Wednesday 9 December 2015

Close encounters with Madonna

I had a little groan during Mr Osborne's autumn statement when he said that Buy-to-Let landlords would have to pay extra stamp duty.  Not that I'm planning to buy somewhere else, but it was final recognition that people like me have done well out of rising property prices in the last couple of decades, and it's time to pay the piper.  I don't begrudge him the money that he is already collecting having reduced the tax benefits for rental income.  However, the next day when I read the detail I realised that the corporate fascists that David and George are, have really started turning the screws.  Many 'buy-to-let' landlords have become so because either they have seen the value of their pension pot pissed away by feckless financiers so have turned to property as a safer haven, or because two single people who own property have decided to let one when they decide to co-habit, rather than sell it.  Many, therefore, are not avaricious landlords determined to screw every last penny out of tenants....just people trying to make an honest living.  BUT if you read the detail of Georgie Porgy's proposed changes, the increase in stamp duty will ONLY apply to small-time private landlords.  Corporates with fifteen or more properties are exempt.  Yes, the perfect example of how the Tories are continuing to screw the lower orders for the benefit of their corporate buddies.

Christmas has arrived chez nous, and all the decorations have gone up.  For The Cat's Mother this is a major military operation which takes several days.  For me it's about getting my head down and avoiding any flack for not pulling my weight.  A small disaster (oh first world problems!) was that  we could only get a 9' tree and not our usual 10 footer...the new kitchen has been decorated for the first time which is really quite exciting...modern kitchen, minimalist approach!  Outside (which sadly I haven't been able to photograph) looks like Blackpool Illuminations...not that we're trying to out do everyone else in the street, but simply because we acquired an extra set that gave us loads of spares...and it would be a shame for them to miss out on their month of glory!






I sent a note to Matt Charman, the write of 'Bridge of Spies', as he'd given me his e-mail address a year or so ago, to congratulate him.  He was kind enough to reply...and even repeat his request to join us for Christmas and our antics...The Cat always writes a play for us all to perform.  What a lovely fellow indeed!  I hope he goes from strength to strength.

Last week we saw Madonna at the O2.  She's certainly a showgirl and the performance was fabulous.  She was fine, but her support dancers and acrobats were amazing.  We'd been lucky enough to get half-price tickets in one of the corporate boxes...not quite sure how that all worked, but it meant we were pretty much on top of her (no jokes please about how that's not the first time she's had more than one person on top of her...) and it was a great event.  There is a strong suspicion that for some sections she was miming...but does that matter when you're creating a show?  I'm not sure.  She's certainly not great at audience interaction, but she did try....poor lass.  But this isn't the closest I've been to the girl.  Some years ago, she was directing a film using the area below our office.
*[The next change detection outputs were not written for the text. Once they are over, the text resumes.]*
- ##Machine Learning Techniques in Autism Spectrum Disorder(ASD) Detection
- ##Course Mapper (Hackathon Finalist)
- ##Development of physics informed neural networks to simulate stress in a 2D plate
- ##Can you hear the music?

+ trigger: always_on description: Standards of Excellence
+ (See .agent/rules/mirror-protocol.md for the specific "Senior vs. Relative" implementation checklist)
She and her cohorts were shielded completely from the public gaze...but we had prime positioning, so I took my own paparazzi shots...perhaps I should have sold them as I'd never seen her with specs on before (or since)





Saturday 28 November 2015

You see...it's all your fault

Seven of us headed to the big screen to watch Bridge of Spies.  Big screen it was due to a booking cock up that saw us sitting as near to the front as possible.  The Cat's Mother and Muffin parents decided to sit elsewhere and face the possible embarrassment of being moved by people who had booked the seats they chose to sit in.  They moved twice; the rest of us took our places and ended the evening with neck strain!  Anyway, as to the film, we were divided 5-2...in favour of it being a fabulous film.  A terrific piece of story telling, fabulously filmed with terrific performances from  Tom Hanks and Mark Rylance and the rest of the cast too.  For a Spielberg film there wasn't too much schmaltz...some but not over bearing.  The tension built throughout, and the film is well paced.  Some scenes are outstanding...when the Berlin Wall is being built for example.  So highly recommended.  My one complaint?  Call me a car-geek, but the East German lawyer drives a Volvo P1800.  The year is 1961, the year it was launched.  So possible, but unlikely...especially at the price they sold for.
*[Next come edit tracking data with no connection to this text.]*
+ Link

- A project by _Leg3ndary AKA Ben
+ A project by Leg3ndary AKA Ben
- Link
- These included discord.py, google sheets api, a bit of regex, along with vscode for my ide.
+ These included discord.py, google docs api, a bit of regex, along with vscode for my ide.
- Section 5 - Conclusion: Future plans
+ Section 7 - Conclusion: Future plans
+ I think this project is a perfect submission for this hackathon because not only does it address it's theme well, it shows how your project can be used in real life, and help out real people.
I knew it would happen, and it did.  I forgot something really quite important.  Well not important, but memorable.

I had a last minute chance to go to Abbey Road Studios and listen to the great Alan Parsons.  Abbey Road well known, of course for its zebra crossing.  Slightly lesser known as the recording studio for Dark Side of the Moon.  Alan Parsons was the recording engineer for that album, and many others too (he helped out on Let it be...and the list of other albums he worked on there is enormous, including one or two by the fabulous Mrs Mills - if you remember her, you're doing well).  So a couple of hundred of us sat in Studio 2 in the full knowledge that this was where The Beatles performed, as did Pink Floyd.  We were surrounded by history.  In an interview format with David Hepworth he talked us through his career, and then showed us with the help of the original 48 track recordings of Dark Side of the Moon how much control he had as the recording engineer.  There was even one bit when he said, "Oh I don't remember that".  He came on to his own work, The Alan Parsons Project which is where I know him from having been introduced to his music at school.  We sat next to his wife, who could just about have been my daughter if you see what I mean.  I'd submitted a question, but evidently it was judged serious enough..."How do you feel about Mike Myers?"  Anyway, perhaps you had to be there...I was absolutely blown away.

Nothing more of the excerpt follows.